1. 感情労働はコストがかかる。でも見えにくい
ネガティブな感情を抑えることはマネジメントの一部だが、それ自体が消耗になる。抑え続けていれば、どこかで吐き出す必要がある。吐き出し先にも制約があるから、複数の場を使い分ける。
2. 完璧を目指さないことを見せる
全部隠すと信頼されにくい。全部見せると頼りなく見える。「これはわからない」「ここが悩みどころだ」と完璧ではないことを示すことで、人間味と信頼を両立させる。ただし、ネガティブな感情を部下にぶつけるのとは違う。
もう少し深く知りたい人へ
感情労働の概念は、社会学者アーリー・ホックシールドが1983年の著書『管理される心』で提唱した。ホックシールドはフライトアテンダントの労働を分析し、身体を使う肉体労働、頭を使う頭脳労働と区別して、感情を使う感情労働があることを示した。
感情労働には「表層演技」と「深層演技」がある。表層演技は、本心とは違う感情を表情や態度で演じること。深層演技は、本心そのものを仕事に合わせて変えようとすること。どちらも消耗するが、表層演技の方がストレスや燃え尽きと結びつきやすいとされる。本音と表に出す感情のギャップが大きいほど、感情労働のコストは高くなる。
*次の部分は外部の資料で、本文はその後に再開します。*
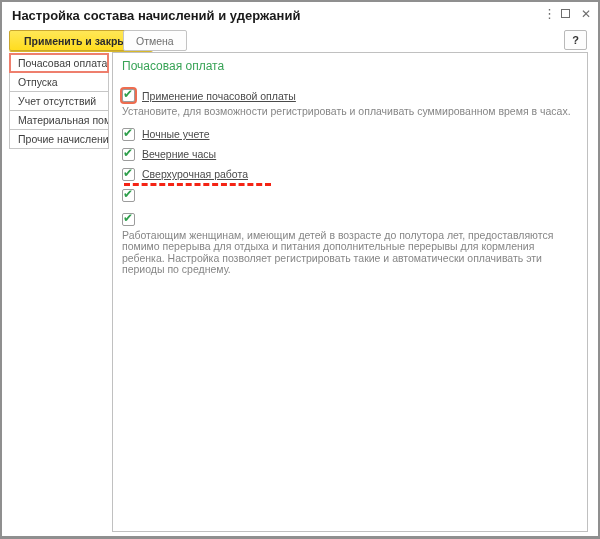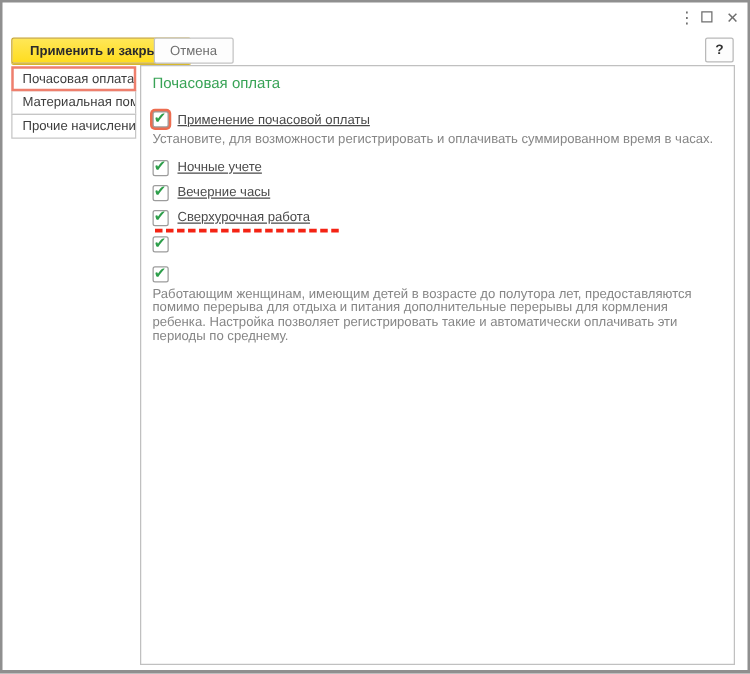--- a/index.html
+++ b/index.html
@@ -116,6 +116,7 @@
 <div class="window">
 
   <div class="titlebar">
+    <span class="title">Настройка состава начислений и удержаний</span>
     <div class="win-controls">
       <span class="wc wc-menu">⋮</span>
       <span class="wc"><span class="maxbox"></span></span>

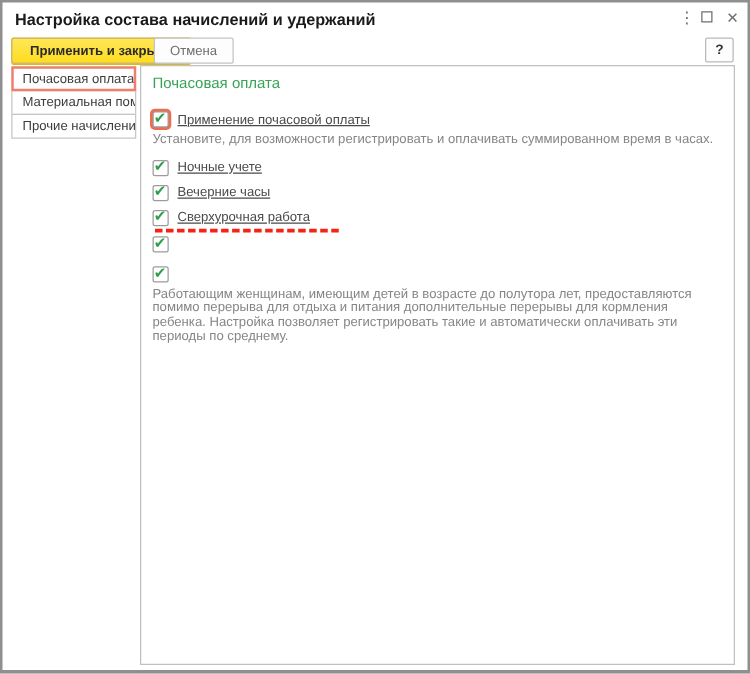--- a/index.html
+++ b/index.html
@@ -132,6 +132,7 @@
 
   <div class="sidebar">
     <div class="nav-item selected">Почасовая оплата</div>
+    <div class="nav-item">Отпуска</div>
     <div class="nav-item">Материальная помощь</div>
     <div class="nav-item">Прочие начисления</div>
   </div>

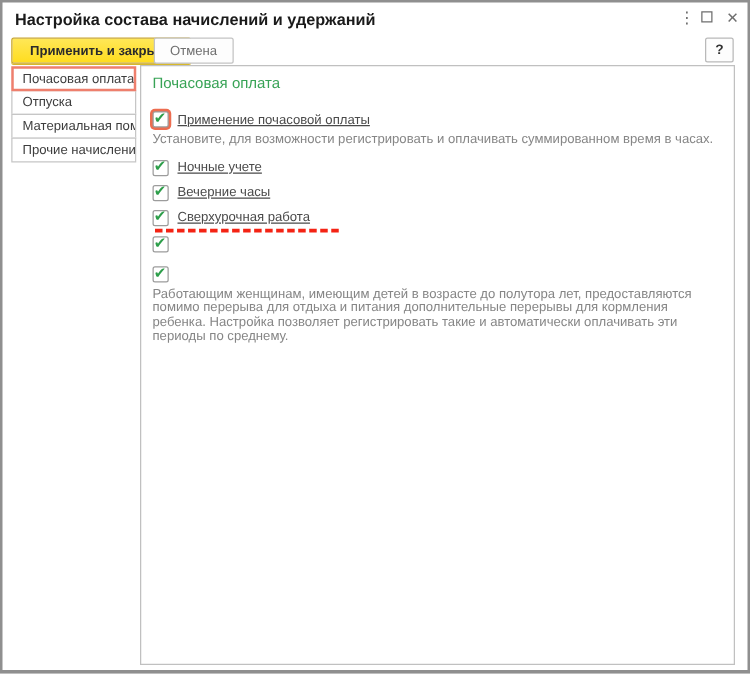--- a/index.html
+++ b/index.html
@@ -133,6 +133,7 @@
   <div class="sidebar">
     <div class="nav-item selected">Почасовая оплата</div>
     <div class="nav-item">Отпуска</div>
+    <div class="nav-item">Учет отсутствий</div>
     <div class="nav-item">Материальная помощь</div>
     <div class="nav-item">Прочие начисления</div>
   </div>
本文で触れた「完璧を目指さないことを見せる」は、リーダーシップ研究では「認知的な透明性(cognitive transparency)」や「謙虚なリーダーシップ(humble leadership)」と関連する概念として論じられている。エドガー・シャインらは、不確実性の高い環境では、リーダーが全てを知っているふりをするより、知らないことを認めて一緒に考える姿勢の方が、チームの学習と信頼を生むと指摘している。